There's a really interesting article over at Wired today reporting on the result of an appeal by Paul Reed Smith Guitars against the ruling that their single cut-away electric guitar was designed too similarly to Gibson's famous Les Paul.

And I suggest 'designed too similarly..' because I think that those in the know would agree that there is a great deal about the PRS that attempts to mimic in the Les Paul beyond the look. Selection and position of pickups, selection of woods and neck shape, the list goes on; all in a valid attempt to re-imagine a legend.

Really, though - that's the point. I think the legacy of the Les Paul has effectively bound Gibson into a position where they are unable to develop that instrument beyond it's current format. They have tried; unfortunately those instruments were regarded as poor cariactures of their flagship instrument. There is a long list of discontinued models which suggest Gibson have attempted to design an instrument which unshackles them from the constraints of the Les Paul, but there is little that they can do.
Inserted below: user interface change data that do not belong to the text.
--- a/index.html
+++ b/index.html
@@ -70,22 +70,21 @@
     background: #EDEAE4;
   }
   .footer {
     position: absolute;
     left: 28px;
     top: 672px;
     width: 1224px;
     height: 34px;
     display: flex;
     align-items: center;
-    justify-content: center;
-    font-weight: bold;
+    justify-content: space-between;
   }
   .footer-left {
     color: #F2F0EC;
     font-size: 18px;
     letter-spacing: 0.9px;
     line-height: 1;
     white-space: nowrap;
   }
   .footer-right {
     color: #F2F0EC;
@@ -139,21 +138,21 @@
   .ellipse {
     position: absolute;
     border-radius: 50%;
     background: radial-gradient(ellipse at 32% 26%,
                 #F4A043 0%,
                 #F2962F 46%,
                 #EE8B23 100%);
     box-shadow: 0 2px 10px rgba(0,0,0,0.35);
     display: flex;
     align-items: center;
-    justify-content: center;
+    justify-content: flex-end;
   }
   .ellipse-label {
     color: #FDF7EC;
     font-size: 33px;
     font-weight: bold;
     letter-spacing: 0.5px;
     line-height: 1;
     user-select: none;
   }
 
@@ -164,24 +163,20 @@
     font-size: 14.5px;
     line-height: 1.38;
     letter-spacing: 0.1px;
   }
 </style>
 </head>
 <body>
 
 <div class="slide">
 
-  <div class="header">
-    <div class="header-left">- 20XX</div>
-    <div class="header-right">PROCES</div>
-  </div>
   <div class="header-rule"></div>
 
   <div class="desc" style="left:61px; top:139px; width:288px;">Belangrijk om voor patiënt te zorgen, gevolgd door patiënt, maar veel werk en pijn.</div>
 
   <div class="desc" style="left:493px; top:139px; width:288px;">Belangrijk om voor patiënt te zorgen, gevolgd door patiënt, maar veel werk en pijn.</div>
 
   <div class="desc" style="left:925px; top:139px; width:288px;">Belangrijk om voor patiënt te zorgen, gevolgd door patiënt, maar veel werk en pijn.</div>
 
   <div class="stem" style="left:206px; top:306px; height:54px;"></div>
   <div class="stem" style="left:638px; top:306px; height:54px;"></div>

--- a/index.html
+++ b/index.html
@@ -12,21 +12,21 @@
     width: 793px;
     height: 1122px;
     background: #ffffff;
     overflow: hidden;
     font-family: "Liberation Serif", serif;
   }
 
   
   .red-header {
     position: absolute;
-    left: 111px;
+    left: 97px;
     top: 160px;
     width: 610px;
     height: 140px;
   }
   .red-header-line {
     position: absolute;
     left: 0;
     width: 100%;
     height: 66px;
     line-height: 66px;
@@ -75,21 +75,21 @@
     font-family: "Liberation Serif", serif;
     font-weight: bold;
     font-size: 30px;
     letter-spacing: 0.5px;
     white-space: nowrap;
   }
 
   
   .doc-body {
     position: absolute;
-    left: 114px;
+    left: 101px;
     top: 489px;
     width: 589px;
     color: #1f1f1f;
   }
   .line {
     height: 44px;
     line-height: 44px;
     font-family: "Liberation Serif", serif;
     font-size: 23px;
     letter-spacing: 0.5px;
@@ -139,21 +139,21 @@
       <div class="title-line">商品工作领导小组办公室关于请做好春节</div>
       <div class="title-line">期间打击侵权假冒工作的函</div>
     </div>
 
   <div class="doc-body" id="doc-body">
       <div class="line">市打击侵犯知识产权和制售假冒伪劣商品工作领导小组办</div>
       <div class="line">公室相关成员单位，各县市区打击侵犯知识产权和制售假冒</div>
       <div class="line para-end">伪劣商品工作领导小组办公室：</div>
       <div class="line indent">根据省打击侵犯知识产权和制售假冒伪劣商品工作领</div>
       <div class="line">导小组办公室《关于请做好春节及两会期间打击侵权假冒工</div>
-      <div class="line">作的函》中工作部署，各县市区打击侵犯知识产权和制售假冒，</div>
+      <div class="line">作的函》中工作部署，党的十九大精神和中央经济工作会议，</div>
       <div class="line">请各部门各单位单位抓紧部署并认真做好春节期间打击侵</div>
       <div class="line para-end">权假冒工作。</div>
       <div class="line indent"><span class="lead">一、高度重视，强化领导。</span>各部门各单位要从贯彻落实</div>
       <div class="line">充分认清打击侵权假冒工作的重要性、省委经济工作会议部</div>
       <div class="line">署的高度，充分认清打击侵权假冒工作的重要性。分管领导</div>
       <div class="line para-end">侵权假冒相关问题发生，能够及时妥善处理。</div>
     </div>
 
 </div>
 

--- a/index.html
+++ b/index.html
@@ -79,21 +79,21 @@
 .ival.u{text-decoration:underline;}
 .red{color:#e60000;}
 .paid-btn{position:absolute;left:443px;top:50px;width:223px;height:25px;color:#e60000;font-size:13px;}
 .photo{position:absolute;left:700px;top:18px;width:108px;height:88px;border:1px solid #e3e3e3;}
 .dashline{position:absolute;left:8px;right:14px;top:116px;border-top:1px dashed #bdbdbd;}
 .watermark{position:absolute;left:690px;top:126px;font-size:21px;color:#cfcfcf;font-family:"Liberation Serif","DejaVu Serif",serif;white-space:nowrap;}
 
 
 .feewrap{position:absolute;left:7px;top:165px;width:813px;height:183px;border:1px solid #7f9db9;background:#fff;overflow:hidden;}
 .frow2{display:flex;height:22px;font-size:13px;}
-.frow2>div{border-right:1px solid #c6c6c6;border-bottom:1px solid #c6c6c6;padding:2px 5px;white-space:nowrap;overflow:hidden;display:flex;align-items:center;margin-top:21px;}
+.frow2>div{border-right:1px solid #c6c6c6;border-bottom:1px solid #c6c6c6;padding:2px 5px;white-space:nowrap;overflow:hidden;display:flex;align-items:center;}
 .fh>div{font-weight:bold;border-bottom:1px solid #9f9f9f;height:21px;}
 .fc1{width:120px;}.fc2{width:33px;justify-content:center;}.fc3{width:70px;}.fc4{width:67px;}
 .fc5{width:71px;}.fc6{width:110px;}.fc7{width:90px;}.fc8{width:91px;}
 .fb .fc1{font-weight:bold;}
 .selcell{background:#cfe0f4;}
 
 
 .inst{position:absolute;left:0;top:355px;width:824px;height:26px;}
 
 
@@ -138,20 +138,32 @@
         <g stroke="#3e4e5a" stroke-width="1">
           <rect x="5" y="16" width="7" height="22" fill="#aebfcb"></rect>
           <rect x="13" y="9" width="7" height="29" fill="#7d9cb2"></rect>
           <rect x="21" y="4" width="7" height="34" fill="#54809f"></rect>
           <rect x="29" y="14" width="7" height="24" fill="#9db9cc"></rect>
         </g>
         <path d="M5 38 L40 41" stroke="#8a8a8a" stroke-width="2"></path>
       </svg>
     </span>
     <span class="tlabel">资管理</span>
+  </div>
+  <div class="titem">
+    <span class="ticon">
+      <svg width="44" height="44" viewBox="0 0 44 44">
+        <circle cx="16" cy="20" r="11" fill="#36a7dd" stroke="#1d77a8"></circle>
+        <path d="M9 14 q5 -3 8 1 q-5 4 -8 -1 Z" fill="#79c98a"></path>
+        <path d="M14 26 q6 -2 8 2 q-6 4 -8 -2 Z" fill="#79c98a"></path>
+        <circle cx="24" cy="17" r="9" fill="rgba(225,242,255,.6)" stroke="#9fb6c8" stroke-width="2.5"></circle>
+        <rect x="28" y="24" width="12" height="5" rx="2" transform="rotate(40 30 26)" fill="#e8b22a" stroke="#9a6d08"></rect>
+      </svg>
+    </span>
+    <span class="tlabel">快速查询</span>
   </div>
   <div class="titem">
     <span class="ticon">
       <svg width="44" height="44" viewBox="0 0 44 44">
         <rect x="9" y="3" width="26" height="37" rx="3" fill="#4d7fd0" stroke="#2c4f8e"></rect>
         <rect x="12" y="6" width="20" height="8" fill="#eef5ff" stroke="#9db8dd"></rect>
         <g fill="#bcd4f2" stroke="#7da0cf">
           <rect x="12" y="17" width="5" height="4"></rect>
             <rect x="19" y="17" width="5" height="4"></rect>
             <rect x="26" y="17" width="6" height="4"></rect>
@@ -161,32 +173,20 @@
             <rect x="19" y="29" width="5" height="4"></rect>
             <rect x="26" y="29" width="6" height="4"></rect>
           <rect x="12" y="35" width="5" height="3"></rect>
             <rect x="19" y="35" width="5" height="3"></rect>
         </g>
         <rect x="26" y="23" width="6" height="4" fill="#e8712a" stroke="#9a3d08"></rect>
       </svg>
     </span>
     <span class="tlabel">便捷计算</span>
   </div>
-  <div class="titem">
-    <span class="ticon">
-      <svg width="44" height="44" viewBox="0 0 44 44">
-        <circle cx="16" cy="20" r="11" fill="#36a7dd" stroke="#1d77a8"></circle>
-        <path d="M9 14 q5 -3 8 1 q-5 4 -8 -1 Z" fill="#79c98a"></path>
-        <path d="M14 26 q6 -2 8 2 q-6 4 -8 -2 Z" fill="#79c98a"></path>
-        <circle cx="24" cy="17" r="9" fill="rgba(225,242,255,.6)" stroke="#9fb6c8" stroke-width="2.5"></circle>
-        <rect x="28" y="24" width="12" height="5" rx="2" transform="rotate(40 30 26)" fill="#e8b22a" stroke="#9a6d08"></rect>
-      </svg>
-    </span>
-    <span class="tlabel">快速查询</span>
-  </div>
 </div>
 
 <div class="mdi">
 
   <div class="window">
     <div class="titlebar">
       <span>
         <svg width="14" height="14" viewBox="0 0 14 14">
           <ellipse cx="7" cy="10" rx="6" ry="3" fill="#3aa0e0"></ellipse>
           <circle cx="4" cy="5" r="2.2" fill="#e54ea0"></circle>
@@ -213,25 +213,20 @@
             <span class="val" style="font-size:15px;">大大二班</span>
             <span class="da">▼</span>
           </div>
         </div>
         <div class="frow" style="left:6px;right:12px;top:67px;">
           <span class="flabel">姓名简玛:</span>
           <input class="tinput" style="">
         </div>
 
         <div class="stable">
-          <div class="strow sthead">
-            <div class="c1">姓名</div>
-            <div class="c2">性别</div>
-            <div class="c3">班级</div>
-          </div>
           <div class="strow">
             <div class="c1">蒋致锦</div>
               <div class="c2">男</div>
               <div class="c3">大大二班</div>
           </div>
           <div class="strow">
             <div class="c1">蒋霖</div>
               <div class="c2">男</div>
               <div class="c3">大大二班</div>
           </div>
Strangely though, I don't think of this kind of constraint when I consider the Fender Stratocaster - a guitar just as old as the Les Paul, but somehow unfettered. Sure, Fender have experimented wildy with a huge number of variables on the ol' Strat, and the initial design lend itself well to redevelopment, tweaking, hot-rodding.

Why isn't Gibson as lucky? Is it Gibson themselves? Is it the Les Paul? Strange.